After the parties exchanged productions of text messages and Twitter direct messages, Defendants learned that Plaintiffs had redacted text messages within same-day text chains. Id. at *2. Defendants claimed that the parties’ agreement required Plaintiffs to produce all text messages in the same chain on the same day whenever there was a text message within the chain that hit on one of the agreed-on search terms. Plaintiffs disagreed, claiming that the parties’ agreement was to produce only those messages from the same-day period that were responsive or provided context for a responsive text message. Following an unsuccessful meet-and-confer process, Defendants filed a motion to compel Plaintiffs to produce unredacted copies of all text messages in the same chain that were sent or received within the same day.
Magistrate Judge Stein began his analysis with an overview of how text messages are treated in discovery; he explained that texts “are an increasingly common source of relevant and often critical evidence in twenty-first century litigation.” But he noted that text messages do not “fit neatly into the paradigms for document discovery embodied by Rule 34 of the Federal Rules of Civil Procedure,” which was updated in 2006 to include ESI as distinct from hard-copy documents at a time when email was the dominant form of electronic communication.
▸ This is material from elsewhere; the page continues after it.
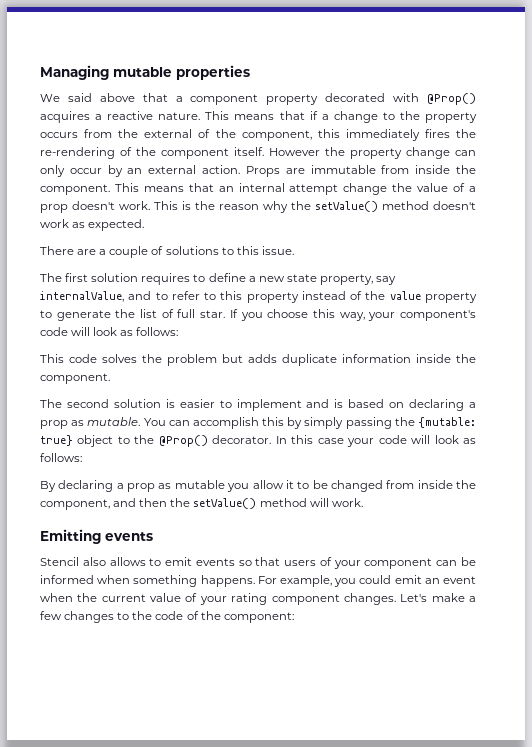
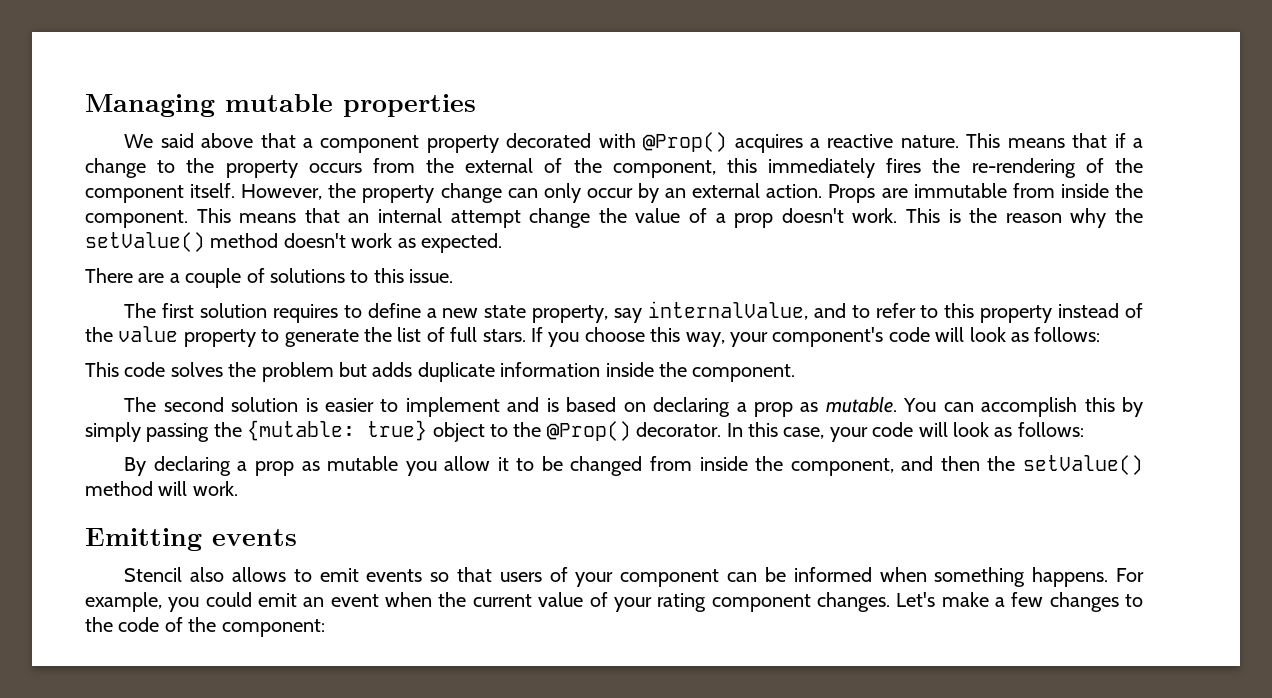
[269,148,320,156] However -> [241,184,323,200] However,
[200,310,226,318] star. -> [482,329,526,342] stars.
[317,438,344,444] case -> [783,427,825,439] case,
He stated that unlike text messages, email “at least retains a resemblance to conventional documents in that each email or email chain can be viewed as a single, identifiable ‘“document.’”
Magistrate Judge Stein explained that federal courts have adopted different approaches to text messages, including as to the question of whether each individual text message or the entire text chain should be viewed as a “document.” Id. at *2-3. He noted that some courts have required parties to produce “the entirety of a text message conversation that contains at least some responsive messages, while others have held that a party “can unilaterally withhold portions of a text message chain that are not relevant.” Id. at *3. Finally, he noted that some courts take a middle ground of requiring a party to produce a certain number of text messages immediately preceding and immediately following any responsive text message.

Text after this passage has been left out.